Our online lexicon according to the value
The Cambridge Dictionary announced on Sunday that it added a number of new words to the dictionary. With the new entries, British lexicographs nodded the influence of the Internet in the way we speak and write.
“Internet culture is changing the English language and the effect is fascinating to observe and catch in the dictionary,” said Colin Mcintosh, the lexical program manager of the dictionary.
The words included “Tradwife”, short for “traditional woman” and “Delulu”, an extended abbreviation of “delusion”. Both are rather remarkable for their connotations – the former of social conservatism, which is expressed by marriage behavior and the latter of knowledge and the choice winked to follow an incorrectly informed way – than their names.
Read the whole story: 'Skibidi', 'Delulu' and 'Tradwife' among words that have been added to Cambridge Dictionary
Another, more interesting in my head, the word was entered in the dictionary: Skibidi, from “Skibidi Toilet”, which refers to a series of animated shorts in which threatening human heads appear from toilets and fight with TV chief men in complaints. The toilets begin to sing part of the song Cathedral cathedral yesIncluding the line “Shtibididob DOB DOB DOB DOB DOB yes” when the viewer watches with sound. The first word was transferred to “Skibidi” for English speakers.
The Cambridge Dictionary defines Skibidi as “a word that can have different meanings such as” cool “or” bad “or can be used as a joke without real meaning. An example of its use is:” What the ski bidi do? “
When I was a child, my parents watched the siblings confused and I looked at Spongebob -Quadratiker on Saturdays. The show was incomprehensible to them in every respect – premise, actions, graphics, voices. Imagine the animated toilets as a gener alpha successor, which is delightful for children in bizzing, twice the fact that they are amazed on their parents' faces.

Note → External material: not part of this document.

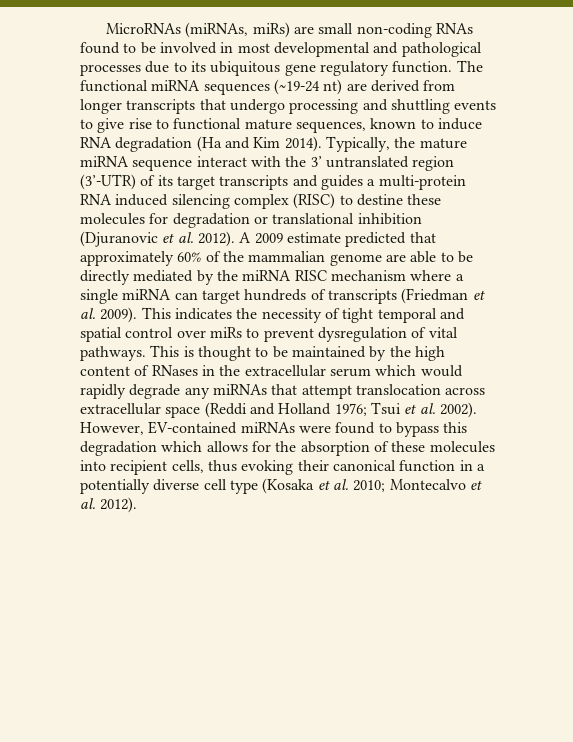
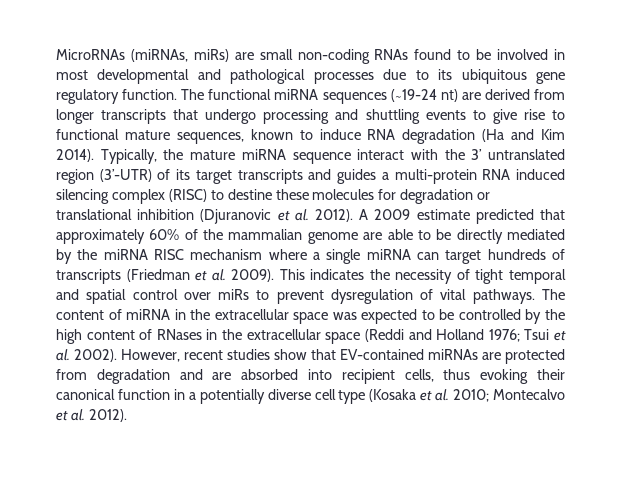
- This is thought to be maintained by the high content of RNases in the extracellular serum which would rapidly degrade any miRNAs that attempt translocation across extracellular space (Reddi and Holland 1976; Tsui et al. 2002).
+ The content of miRNA in the extracellular space was expected to be controlled by the high content of RNases in the extracellular space (Reddi and Holland 1976; Tsui et al. 2002).
- However, EV-contained miRNAs were found to bypass this degradation which allows for the absorption of these molecules into recipient cells, thus evoking their canonical function in a potentially diverse cell type (Kosaka et al. 2010; Montecalvo et al. 2012).
+ However, recent studies show that EV-contained miRNAs are protected from degradation and are absorbed into recipient cells, thus evoking their canonical function in a potentially diverse cell type (Kosaka et al. 2010; Montecalvo et al. 2012).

“Tradwife” and “Delulu” have fixed meanings that relate to real human actions and emotions. “SkiBidi”, on the other hand, with his use as a emphatic, humorous filler word with “non -real meaning” refers via Cambridge to nothing like the frenzied feeling of scrolling through too many videos in a session. Which words are useful? Maybe only skibidi.
Jean Baudrillard shaped the concept of the “Simulacra” words or pictures without an origin in reality and which do not refer to a real thing – when writing about the media of his day, especially television. “SkiBidi” is also a hyperreal word that only refers to the strange and continuous breaking of the meaning that has subjected a specific word online.
“The territory no longer goes in front of the card, nor will it survive. From now on it is the map that precedes the territory,” he wrote in 1981.
The word is not preceded by the TikTok, nor are it surviving. From now on it is the video that precedes the definition.